■ Extracted material ■
----------------
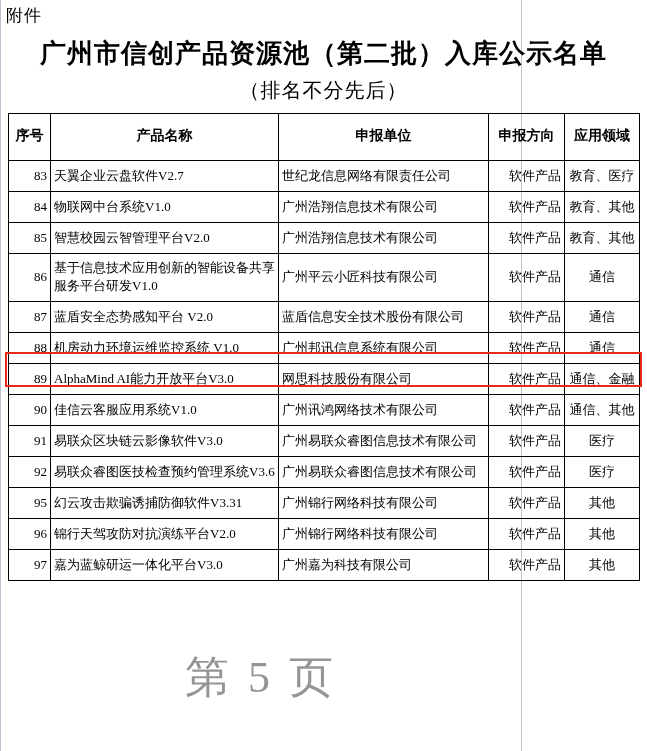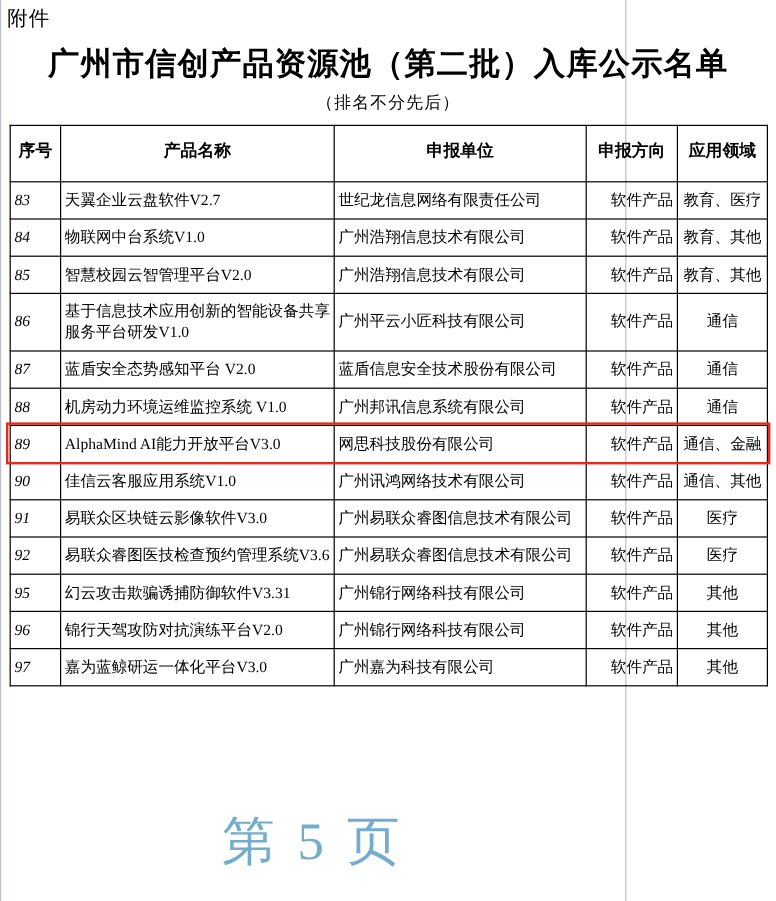--- a/index.html
+++ b/index.html
@@ -61,7 +61,7 @@
   }
   .doc-subtitle {
     font-family: "Liberation Serif", serif;
-    font-size: 14px;
+    font-size: 20px;
     margin-top: 6px;
     letter-spacing: 1px;
   }

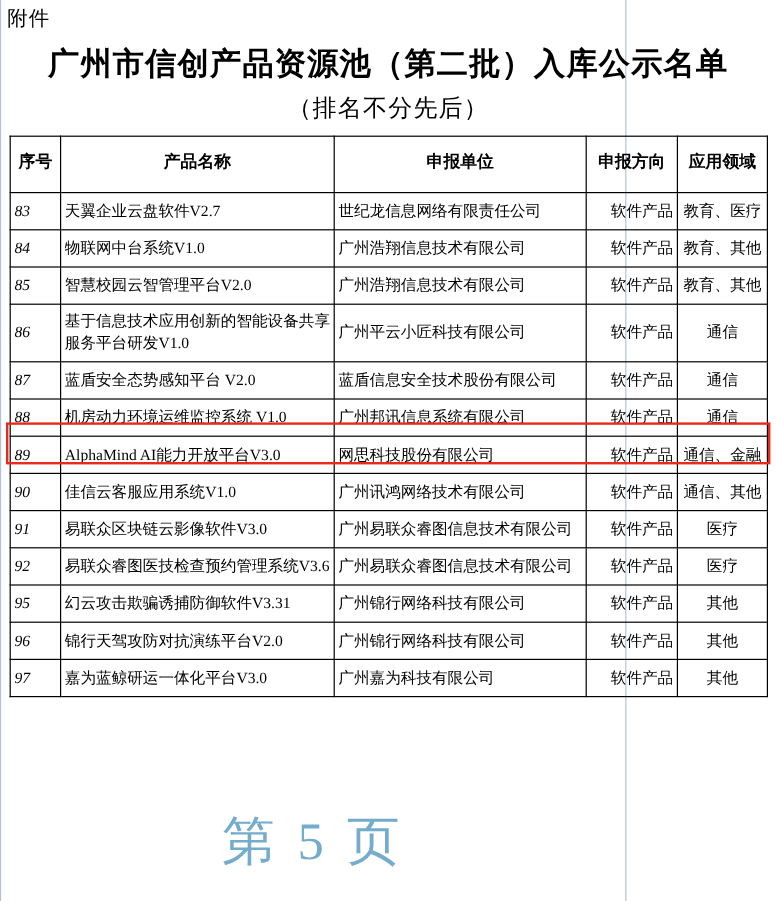--- a/index.html
+++ b/index.html
@@ -91,7 +91,7 @@
   col.c-dir  { width: 76px; }
   col.c-area { width: 75px; }
 
-  td.seq  { text-align: left; font-size: 13.5px; font-style: italic; }
+  td.seq  { text-align: right; font-size: 13.5px; }
   td.name { text-align: left; padding-left: 8px; font-size: 13.5px; }
   td.unit { text-align: left; font-size: 13.5px; }
   td.dir  { text-align: right; font-size: 12.5px; }

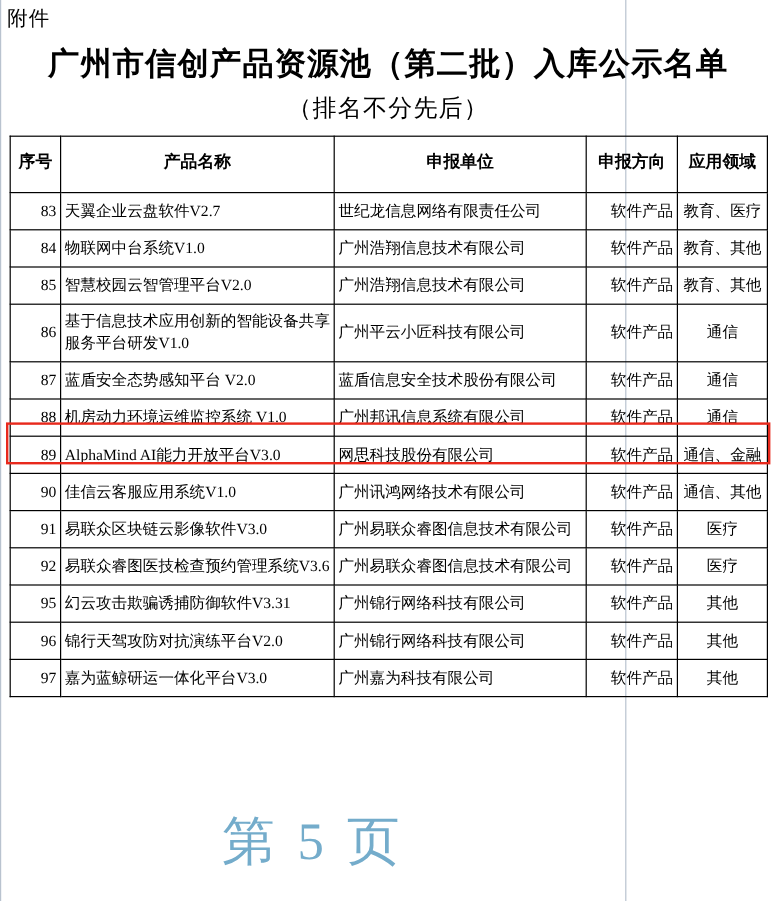--- a/index.html
+++ b/index.html
@@ -115,11 +115,11 @@
   .watermark {
     position: absolute;
     left: 50%;
-    top: 672px;
+    top: 648px;
     transform: translateX(-50%);
     font-family: "Liberation Serif", serif;
     font-size: 44px;
-    color: #0369a1;
+    color: #404040;
     opacity: 0.55;
     letter-spacing: 4px;
     z-index: 1;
----------------
■ What the task requires ■
Output every record verbatim, skipping images.

■ Response for this exercise ■
--- a/index.html
+++ b/index.html
@@ -61,7 +61,7 @@
   }
   .doc-subtitle {
     font-family: "Liberation Serif", serif;
-    font-size: 14px;
+    font-size: 20px;
     margin-top: 6px;
     letter-spacing: 1px;
   }

--- a/index.html
+++ b/index.html
@@ -91,7 +91,7 @@
   col.c-dir  { width: 76px; }
   col.c-area { width: 75px; }
 
-  td.seq  { text-align: left; font-size: 13.5px; font-style: italic; }
+  td.seq  { text-align: right; font-size: 13.5px; }
   td.name { text-align: left; padding-left: 8px; font-size: 13.5px; }
   td.unit { text-align: left; font-size: 13.5px; }
   td.dir  { text-align: right; font-size: 12.5px; }

--- a/index.html
+++ b/index.html
@@ -115,11 +115,11 @@
   .watermark {
     position: absolute;
     left: 50%;
-    top: 672px;
+    top: 648px;
     transform: translateX(-50%);
     font-family: "Liberation Serif", serif;
     font-size: 44px;
-    color: #0369a1;
+    color: #404040;
     opacity: 0.55;
     letter-spacing: 4px;
     z-index: 1;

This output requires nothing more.